◆ **AIM OF THE TASK**
Look through the listing below, and wherever a line has the string "Solidity", pull it out.

◆ **DATASET ENTRIES**

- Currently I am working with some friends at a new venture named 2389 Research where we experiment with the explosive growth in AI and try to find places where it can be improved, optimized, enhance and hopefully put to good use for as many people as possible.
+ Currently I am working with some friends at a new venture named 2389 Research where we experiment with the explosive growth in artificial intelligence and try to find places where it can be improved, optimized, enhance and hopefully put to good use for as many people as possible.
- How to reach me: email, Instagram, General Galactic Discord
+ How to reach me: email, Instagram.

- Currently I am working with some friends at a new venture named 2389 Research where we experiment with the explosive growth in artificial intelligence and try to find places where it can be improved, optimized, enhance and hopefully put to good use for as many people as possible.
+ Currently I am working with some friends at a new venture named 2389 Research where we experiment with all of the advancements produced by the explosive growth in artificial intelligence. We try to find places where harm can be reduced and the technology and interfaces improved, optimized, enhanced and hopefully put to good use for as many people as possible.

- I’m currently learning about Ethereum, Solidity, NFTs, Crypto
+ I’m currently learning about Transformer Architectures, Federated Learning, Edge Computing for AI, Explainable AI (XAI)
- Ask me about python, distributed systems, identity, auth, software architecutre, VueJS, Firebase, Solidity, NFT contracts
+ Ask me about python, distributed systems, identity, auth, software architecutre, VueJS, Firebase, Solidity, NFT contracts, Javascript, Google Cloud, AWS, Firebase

--

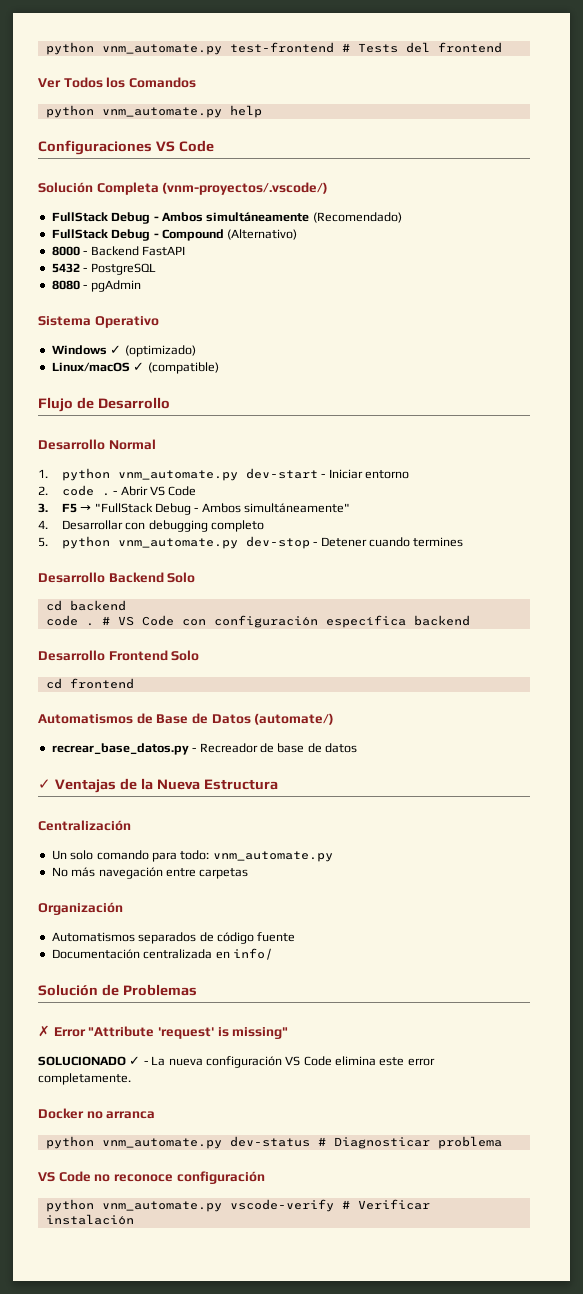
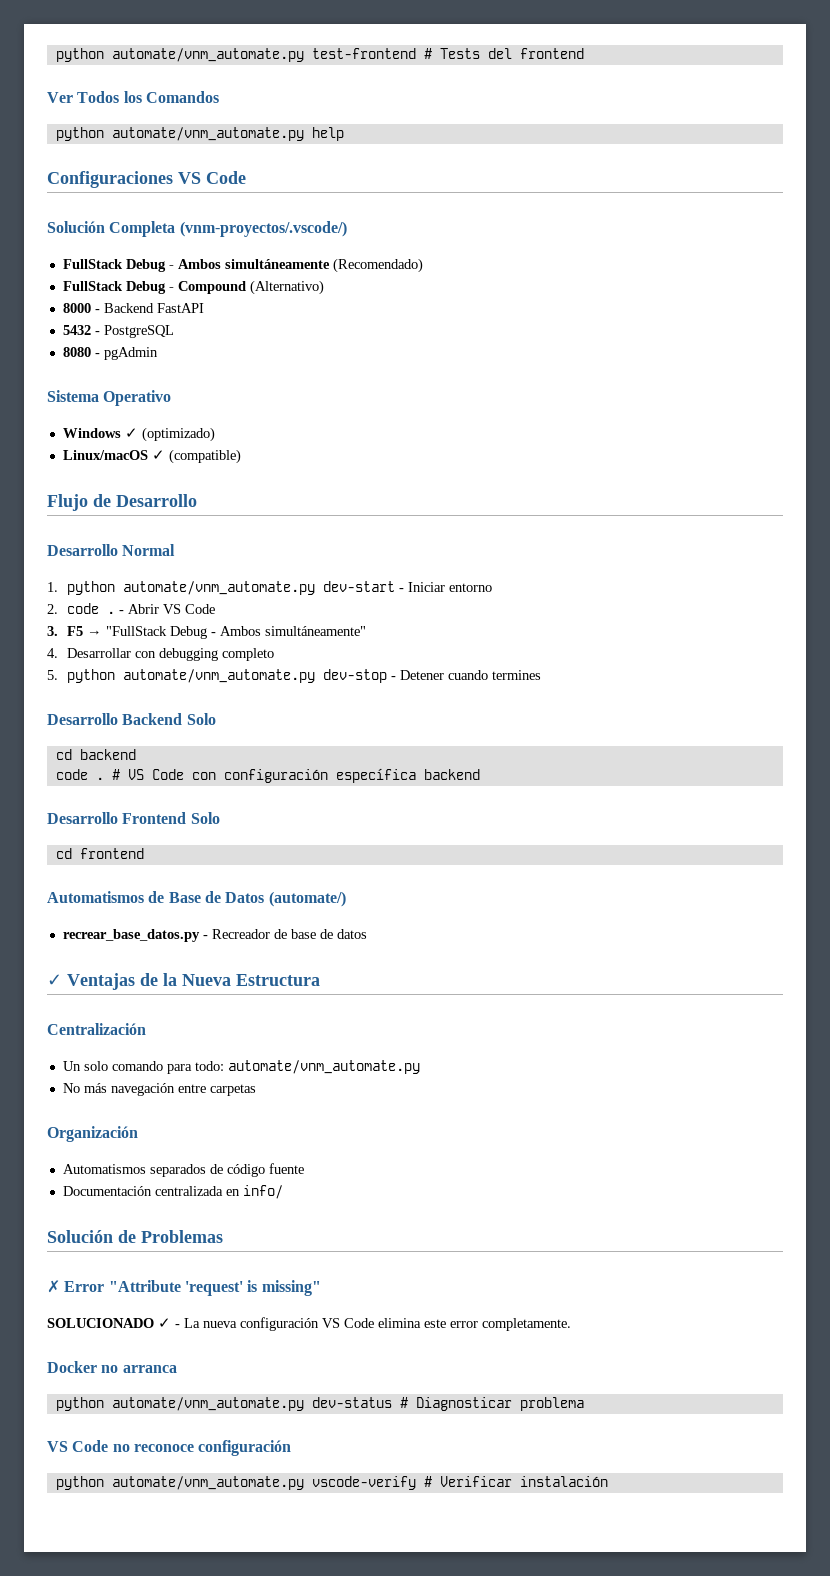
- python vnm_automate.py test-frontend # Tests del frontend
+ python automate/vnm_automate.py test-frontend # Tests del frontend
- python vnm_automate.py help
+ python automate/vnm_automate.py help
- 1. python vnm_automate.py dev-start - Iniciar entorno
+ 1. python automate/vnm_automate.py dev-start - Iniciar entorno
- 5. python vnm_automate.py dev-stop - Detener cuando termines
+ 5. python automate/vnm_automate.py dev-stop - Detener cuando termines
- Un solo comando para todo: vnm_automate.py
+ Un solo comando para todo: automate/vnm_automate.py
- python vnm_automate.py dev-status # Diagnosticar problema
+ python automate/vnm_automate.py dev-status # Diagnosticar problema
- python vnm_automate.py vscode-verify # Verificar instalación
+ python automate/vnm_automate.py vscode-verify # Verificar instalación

◆ **TASK RESPONSE**
- I’m currently learning about Ethereum, Solidity, NFTs, Crypto
- Ask me about python, distributed systems, identity, auth, software architecutre, VueJS, Firebase, Solidity, NFT contracts
+ Ask me about python, distributed systems, identity, auth, software architecutre, VueJS, Firebase, Solidity, NFT contracts, Javascript, Google Cloud, AWS, Firebase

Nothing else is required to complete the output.